→ **Listed entries**

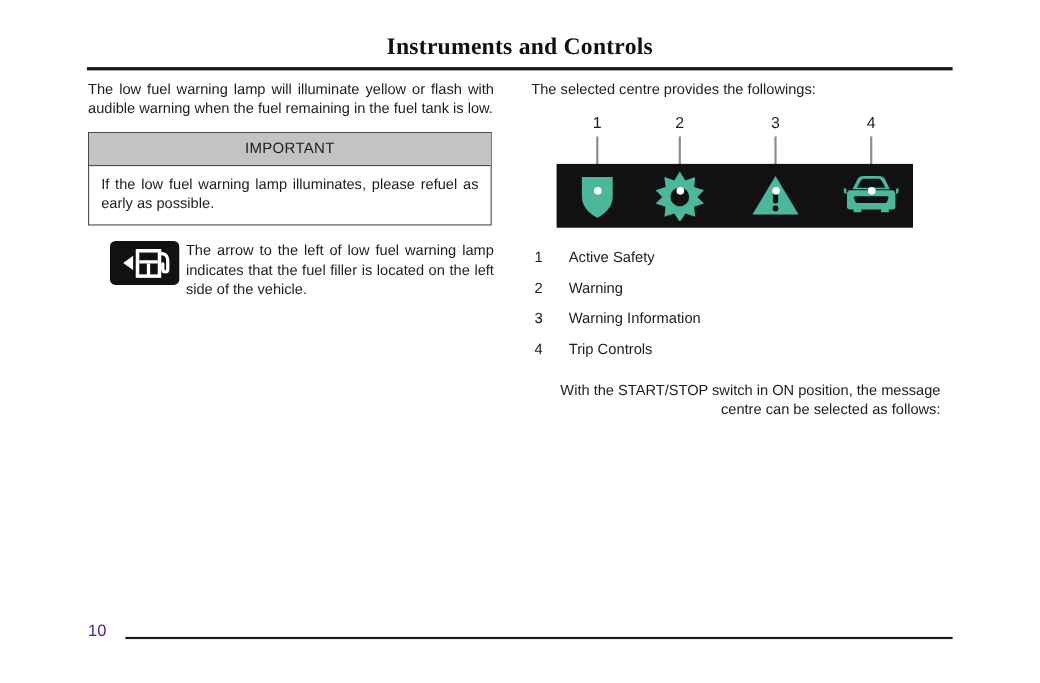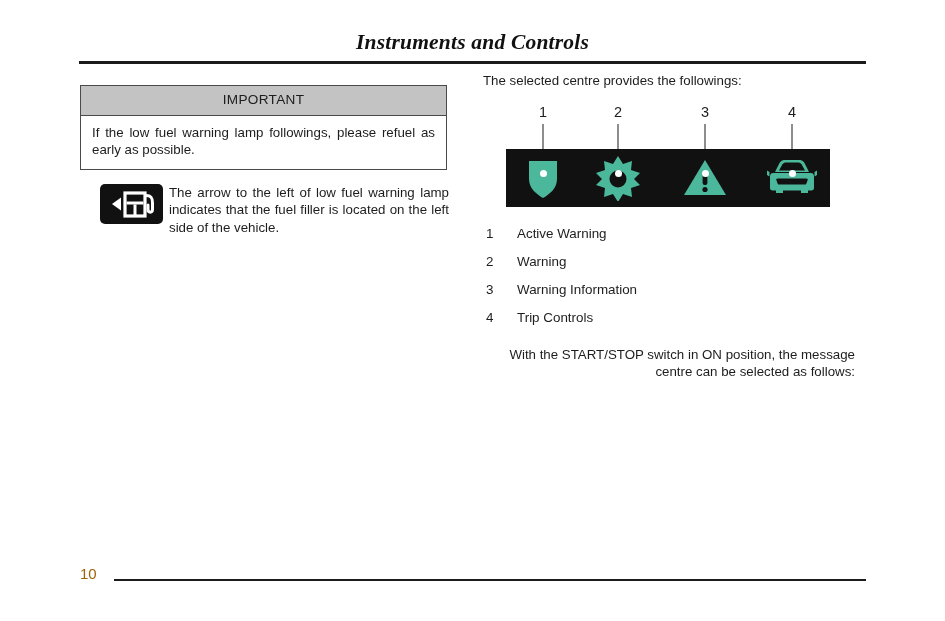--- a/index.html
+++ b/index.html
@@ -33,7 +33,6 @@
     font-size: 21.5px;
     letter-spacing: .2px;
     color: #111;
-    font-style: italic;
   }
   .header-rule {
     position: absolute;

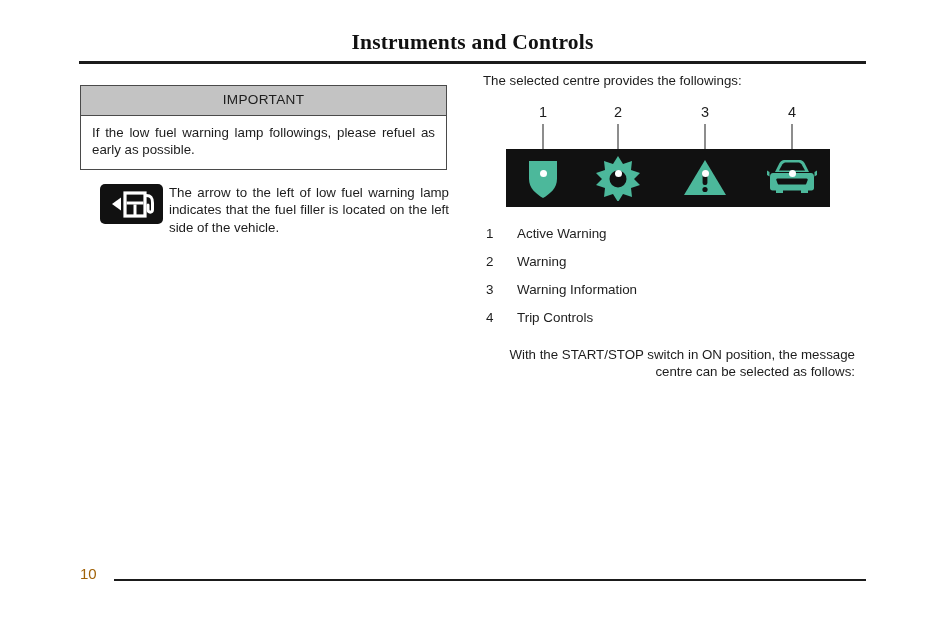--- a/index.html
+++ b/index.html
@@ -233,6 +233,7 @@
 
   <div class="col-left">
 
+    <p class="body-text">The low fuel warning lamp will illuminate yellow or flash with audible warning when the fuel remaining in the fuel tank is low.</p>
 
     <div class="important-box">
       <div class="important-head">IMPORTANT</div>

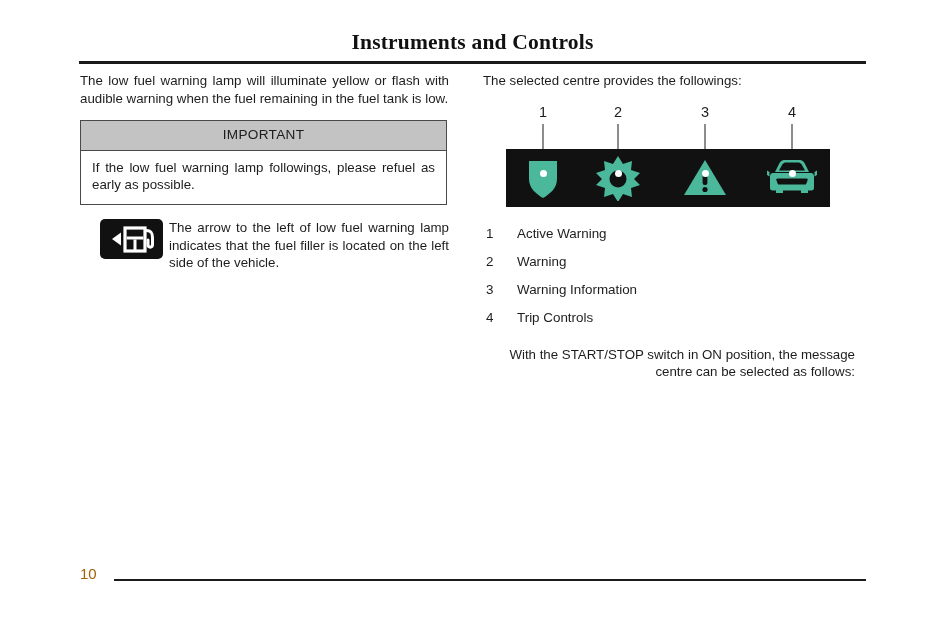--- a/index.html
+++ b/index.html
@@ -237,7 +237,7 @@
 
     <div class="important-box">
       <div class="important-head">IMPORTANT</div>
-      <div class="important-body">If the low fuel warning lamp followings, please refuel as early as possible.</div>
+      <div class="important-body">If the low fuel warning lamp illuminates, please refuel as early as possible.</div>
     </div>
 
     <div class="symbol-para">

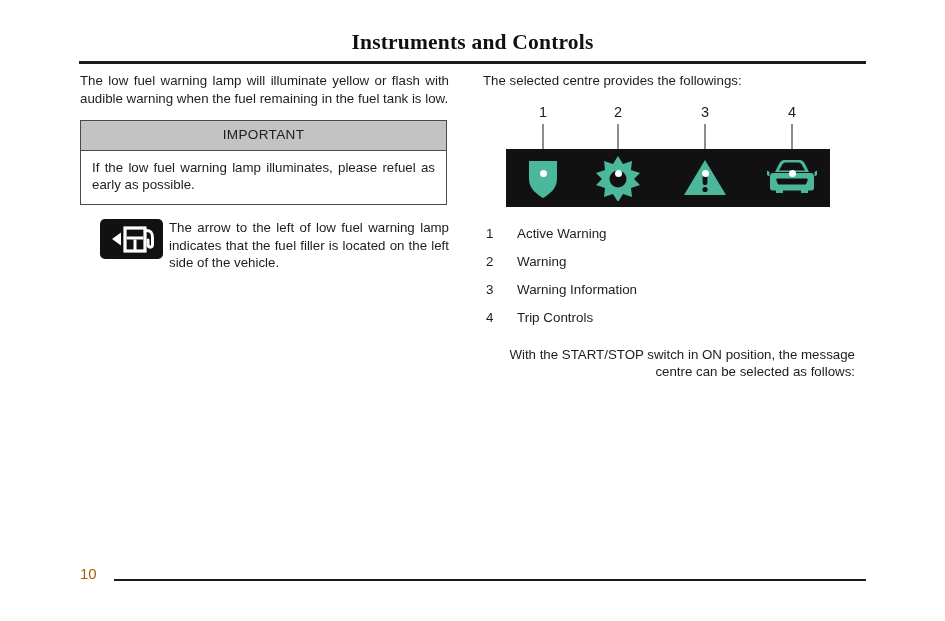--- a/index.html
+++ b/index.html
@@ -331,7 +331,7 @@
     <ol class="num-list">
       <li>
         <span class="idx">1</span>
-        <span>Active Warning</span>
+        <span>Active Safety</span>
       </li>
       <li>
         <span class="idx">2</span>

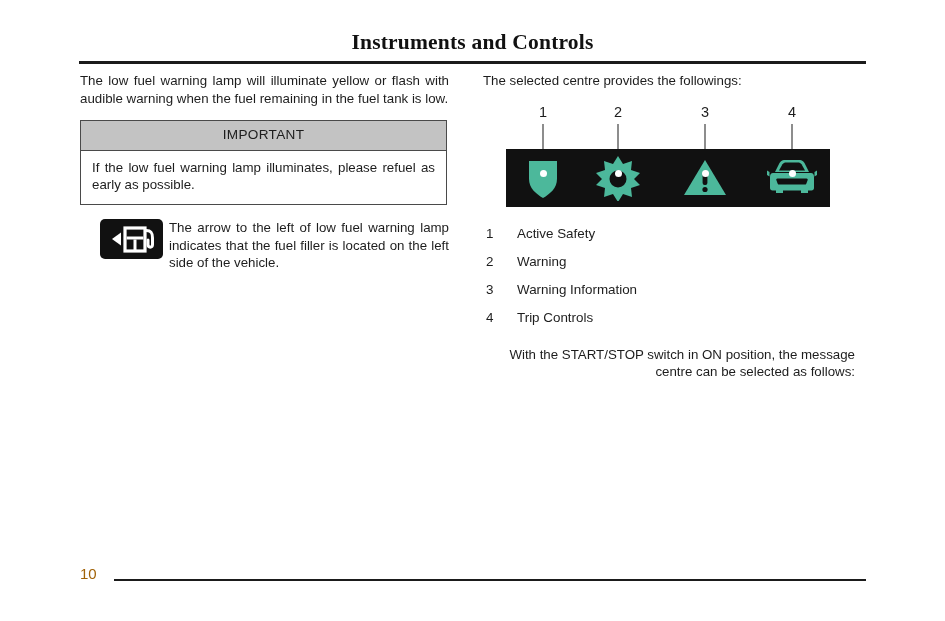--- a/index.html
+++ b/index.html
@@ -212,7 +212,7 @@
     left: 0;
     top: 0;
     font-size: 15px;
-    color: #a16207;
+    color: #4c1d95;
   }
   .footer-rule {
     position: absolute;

* * *

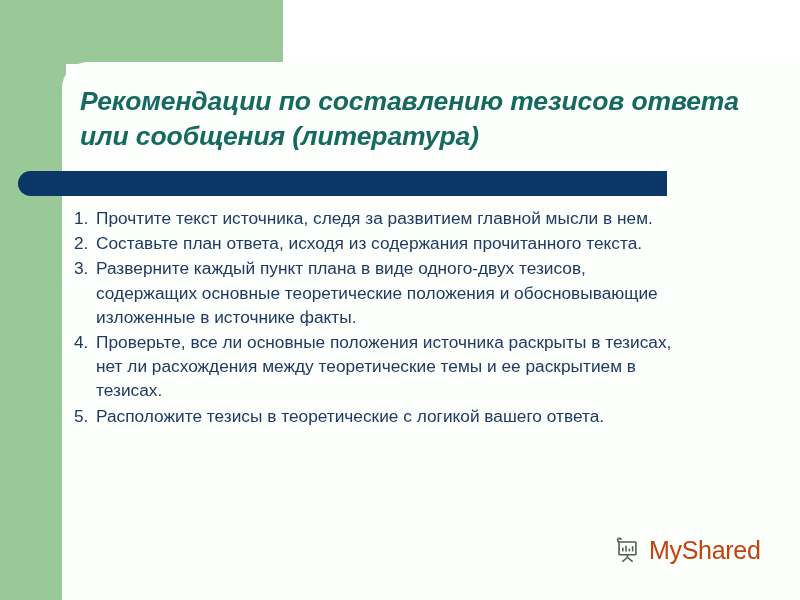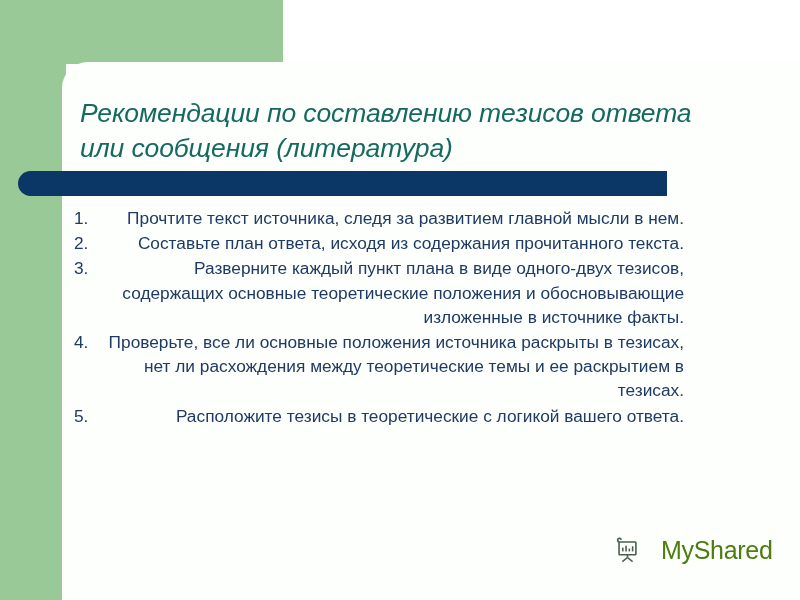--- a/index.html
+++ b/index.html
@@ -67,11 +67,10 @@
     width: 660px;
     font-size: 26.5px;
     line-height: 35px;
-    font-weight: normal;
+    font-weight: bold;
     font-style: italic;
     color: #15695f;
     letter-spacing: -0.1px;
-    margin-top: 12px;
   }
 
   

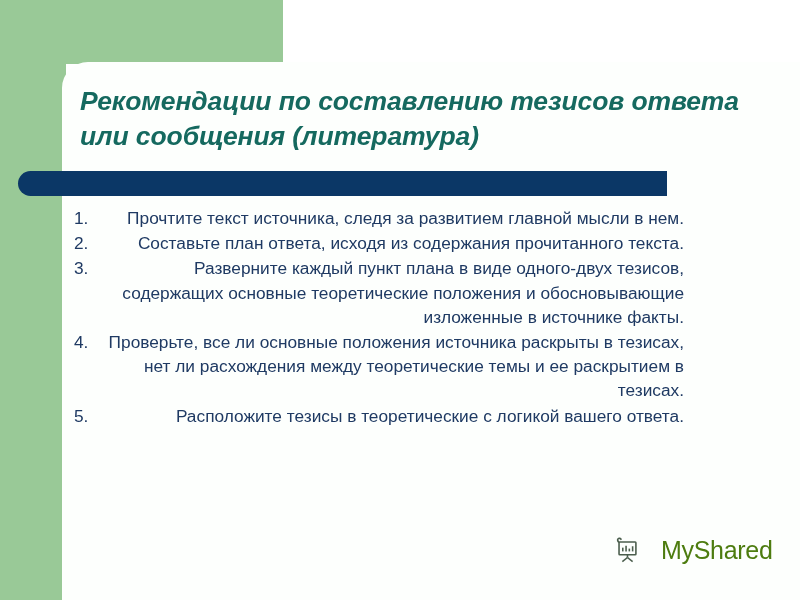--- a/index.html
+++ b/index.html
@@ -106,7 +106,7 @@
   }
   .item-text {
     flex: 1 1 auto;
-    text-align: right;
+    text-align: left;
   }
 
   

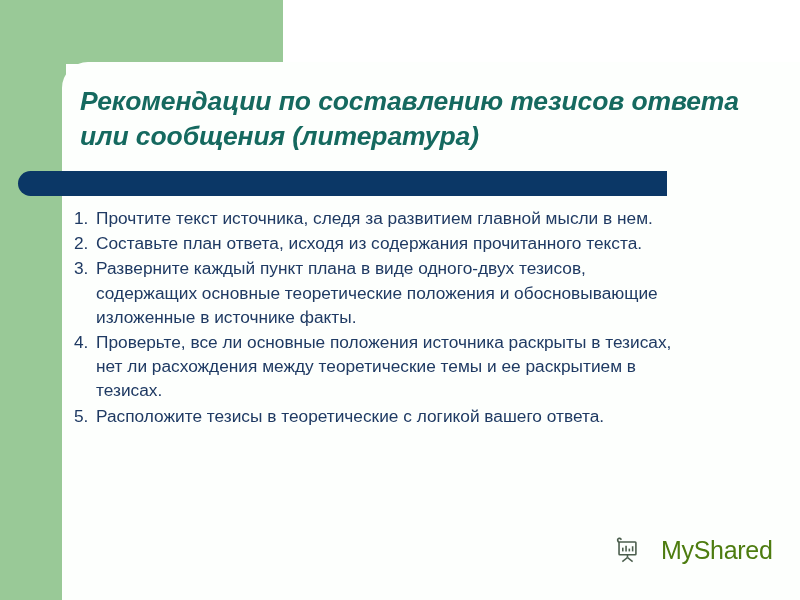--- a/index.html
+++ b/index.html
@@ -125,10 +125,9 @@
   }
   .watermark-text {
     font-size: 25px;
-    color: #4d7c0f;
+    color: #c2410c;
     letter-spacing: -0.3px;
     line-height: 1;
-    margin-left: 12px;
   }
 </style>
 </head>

→ **Prompt**
Reproduce every line above containing "lamp".

→ **Exercise output**
+    <p class="body-text">The low fuel warning lamp will illuminate yellow or flash with audible warning when the fuel remaining in the fuel tank is low.</p>
-      <div class="important-body">If the low fuel warning lamp followings, please refuel as early as possible.</div>
+      <div class="important-body">If the low fuel warning lamp illuminates, please refuel as early as possible.</div>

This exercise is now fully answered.